Sad and the winter blues are sometimes described as separate conditions, but Rosenthal prefers to talk of a “spectrum”. “Some people are really laid low by it and some people are just hampered by it. Let’s say your wife has Sad and you’ve got a little bit of winter blues. You get up in the morning and you don’t feel as good as you do in the summer, but you get yourself together and by the middle of the morning you’re not feeling so bad. But your wife can’t get out of bed at all. And you say: ‘I don’t know what’s the matter with you, dear. I get up, I go to work …’ It’s important to realise that a person isn’t fixed in a category. They can move to and fro depending on what they do and how bad the winter is.”

So, what can you do about it? “‘Take it seriously’ is always my first piece of advice,” says Rosenthal. “You Brits are famous for your stiff upper lip and just getting on with the job, but that is the philosophy of minimising and denial. If there was nothing you can do about it, fine – but there is.”

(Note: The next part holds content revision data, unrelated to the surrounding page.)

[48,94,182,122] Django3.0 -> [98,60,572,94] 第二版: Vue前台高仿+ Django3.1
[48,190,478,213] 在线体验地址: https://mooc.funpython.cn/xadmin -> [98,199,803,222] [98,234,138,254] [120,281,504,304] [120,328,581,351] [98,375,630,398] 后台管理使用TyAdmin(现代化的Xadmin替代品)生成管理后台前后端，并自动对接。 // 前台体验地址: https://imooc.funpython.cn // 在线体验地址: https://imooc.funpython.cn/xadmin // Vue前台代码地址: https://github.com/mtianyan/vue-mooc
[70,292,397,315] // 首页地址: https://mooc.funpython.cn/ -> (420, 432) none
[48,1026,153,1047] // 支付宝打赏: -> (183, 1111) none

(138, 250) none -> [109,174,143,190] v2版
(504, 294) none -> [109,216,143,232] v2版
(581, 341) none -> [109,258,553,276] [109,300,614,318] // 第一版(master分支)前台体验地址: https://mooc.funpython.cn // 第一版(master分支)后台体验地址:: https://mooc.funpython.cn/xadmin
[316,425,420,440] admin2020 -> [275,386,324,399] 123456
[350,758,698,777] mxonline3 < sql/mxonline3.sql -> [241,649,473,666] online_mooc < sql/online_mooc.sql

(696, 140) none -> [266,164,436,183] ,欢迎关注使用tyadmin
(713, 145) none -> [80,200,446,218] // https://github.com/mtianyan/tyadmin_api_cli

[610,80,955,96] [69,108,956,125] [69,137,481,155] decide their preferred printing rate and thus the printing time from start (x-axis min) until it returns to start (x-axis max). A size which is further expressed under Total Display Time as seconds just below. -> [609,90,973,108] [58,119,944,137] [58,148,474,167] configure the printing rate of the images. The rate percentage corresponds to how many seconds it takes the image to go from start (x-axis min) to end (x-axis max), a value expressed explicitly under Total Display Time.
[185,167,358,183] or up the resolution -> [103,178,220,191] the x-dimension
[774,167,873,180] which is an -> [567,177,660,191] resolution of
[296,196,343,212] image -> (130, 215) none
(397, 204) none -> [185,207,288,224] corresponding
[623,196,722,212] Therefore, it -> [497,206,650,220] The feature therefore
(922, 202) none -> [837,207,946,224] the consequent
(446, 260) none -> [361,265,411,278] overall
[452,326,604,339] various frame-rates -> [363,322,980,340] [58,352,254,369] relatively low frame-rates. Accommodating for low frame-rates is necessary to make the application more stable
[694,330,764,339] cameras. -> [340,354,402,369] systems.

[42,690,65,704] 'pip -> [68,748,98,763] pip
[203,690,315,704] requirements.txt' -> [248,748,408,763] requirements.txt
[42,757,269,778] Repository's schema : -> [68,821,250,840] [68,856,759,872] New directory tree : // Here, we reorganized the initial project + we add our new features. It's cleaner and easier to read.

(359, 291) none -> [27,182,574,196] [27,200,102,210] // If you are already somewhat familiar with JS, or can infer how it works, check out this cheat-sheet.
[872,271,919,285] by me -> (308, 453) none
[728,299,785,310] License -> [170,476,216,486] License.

The worst cases may call for antidepressants or cognitive behavioural therapy. Otherwise, you could try spending a few hours every day in front of a lightbox, like the one Rosenthal uses. He recommends the specialist suppliers Lumie and the Sad Lightbox Company, and a box that will put out at least 10,000 lux. (By way of comparison, a sunny summer’s day might deliver 100,000 lux.) If you don’t spend much time at home, there are portable versions that are barely bigger than an iPad. “Morning treatments are best,” Rosenthal says. “The earlier the better.” He is also a fan of dawn simulators, which gradually light up your bedroom in the morning. Although winter’s late sunrises feel less oppressive than its early sunsets, that does not mean they don’t affect us.

Most of the advice for dealing with Sad or the winter blues boils down to: “Get more light.” You can start by making at least one room in your home as bright as possible, by adding artificial light, opening curtains, rolling up blinds, cleaning your windows and trimming any plants that obscure them. Then, even if it is raining, snowing or blowing a gale, get outdoors as much as possible. As Winwood says: “Natural daylight supports our circadian clock and helps us sleep at night. So, even if you seem to go to work when it’s dark and also go home when it’s dark, get out in the lunch hour. Even better, use it as a time to do your daily exercise.” Exercise, after all, is known to improve your mood, whatever the time of year.

Even – especially – if you don’t think of yourself as a winter person, it is worth investing in warm clothes so the weather can’t keep you cooped up. While you are out, the sunlight will encourage your body to produce vitamin D. Although Norton says there is only “limited evidence” for vitamin D improving mood, “there is no doubt that many of us are deficient in the winter months”.

When the night falls, don’t fight it too hard. “Our tendency to turn on blazing lights as soon as the light drops is bound to confuse our body,” Norton says. “Try to keep lights dim in the evening and let your body clock tell you when it’s time to sleep. Getting to bed early enough to get a good eight hours will help your mood and so much more.” And stay away from screens for at least two hours before you go to bed. “They suppress the sleep hormone melatonin, making it more difficult to drift off and reducing sleep quality.”

You should also watch what you eat, she warns. “While low mood and poor sleep has many people reaching for high-carb, sugary food, this is unlikely to help in the long term, with weight gain and yo-yoing blood sugar making sleep more difficult and worsening mood further.

The important thing, Rosenthal repeats, is to realise that you are not powerless. “I find people who say: ‘I can’t deal with it!’ And I think to myself: ‘Let’s just put everything in place for you to have the best possible winter.’

“It’s not just about managing winter,” he says. “I think you need to enjoy it. Life should be embraced.”

Norman Rosenthal’s Winter Blues is published by Guilford Press.